**Activity:**
Your response should contain each line of the data that includes "size".

**Material provided:**
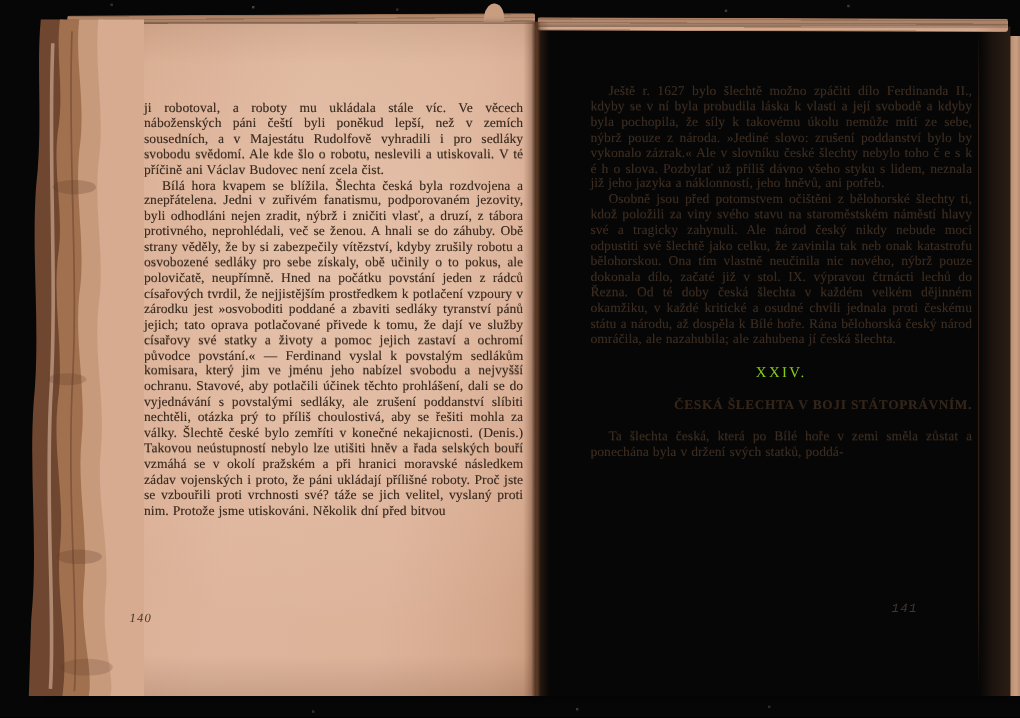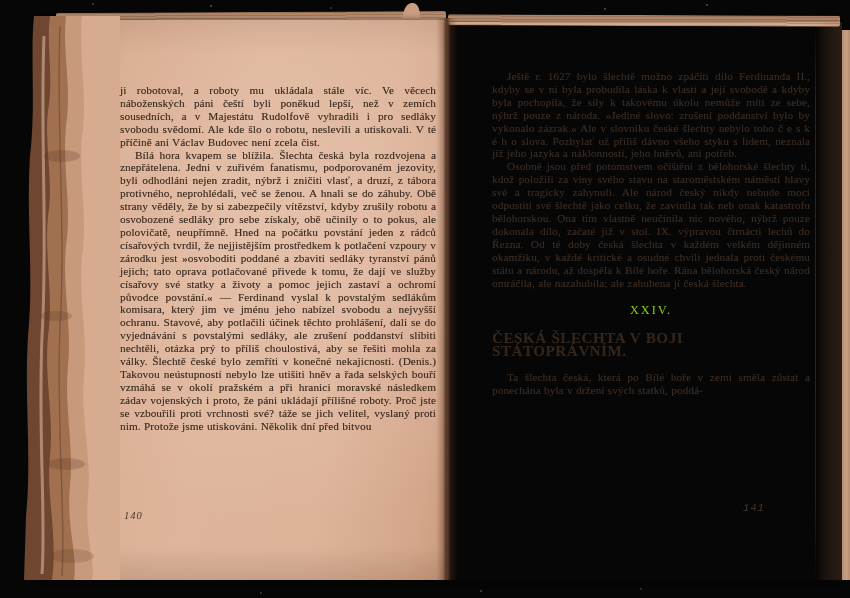--- a/index.html
+++ b/index.html
@@ -65,8 +65,8 @@
   .tb-left{left:80px;top:64px;width:316px;}
   .tb-right{left:45px;top:48px;width:318px;}
   .chapter-num{text-align:center;margin-top:15px !important;letter-spacing:2px;font-size:12.3px;color:#84cc16;}
-  .chapter-title{text-align:left;margin-top:15px !important;margin-bottom:13px !important;
-    font-weight:bold;font-size:15px;letter-spacing:.6px;color:#33251a;}
+  .chapter-title{text-align:right;margin-top:15px !important;margin-bottom:13px !important;
+    font-weight:bold;font-size:11px;letter-spacing:.6px;color:#33251a;}
   .pagenum{position:absolute;z-index:5;font-style:italic;font-size:10.5px;color:#46362a;letter-spacing:1px;}
   .pn-left{left:68px;top:490px;margin-left:16px;}
   .pn-right{left:296px;top:480px;font-family:Liberation Mono, monospace;}

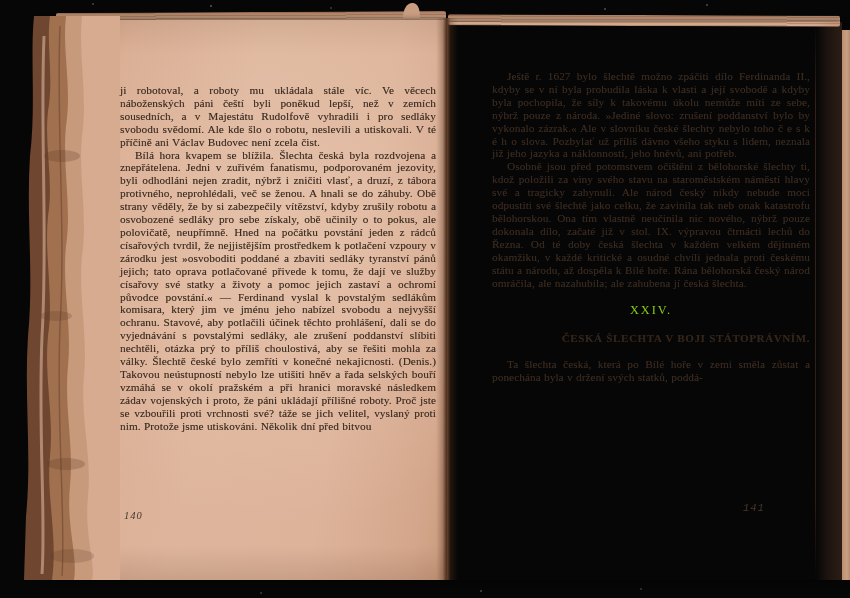--- a/index.html
+++ b/index.html
@@ -68,7 +68,7 @@
   .chapter-title{text-align:right;margin-top:15px !important;margin-bottom:13px !important;
     font-weight:bold;font-size:11px;letter-spacing:.6px;color:#33251a;}
   .pagenum{position:absolute;z-index:5;font-style:italic;font-size:10.5px;color:#46362a;letter-spacing:1px;}
-  .pn-left{left:68px;top:490px;margin-left:16px;}
+  .pn-left{left:68px;top:490px;}
   .pn-right{left:296px;top:480px;font-family:Liberation Mono, monospace;}
 </style>
 </head>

**Expected answer:**
   .chapter-num{text-align:center;margin-top:15px !important;letter-spacing:2px;font-size:12.3px;color:#84cc16;}
-    font-weight:bold;font-size:15px;letter-spacing:.6px;color:#33251a;}
+    font-weight:bold;font-size:11px;letter-spacing:.6px;color:#33251a;}
   .pagenum{position:absolute;z-index:5;font-style:italic;font-size:10.5px;color:#46362a;letter-spacing:1px;}
     font-weight:bold;font-size:11px;letter-spacing:.6px;color:#33251a;}
   .pagenum{position:absolute;z-index:5;font-style:italic;font-size:10.5px;color:#46362a;letter-spacing:1px;}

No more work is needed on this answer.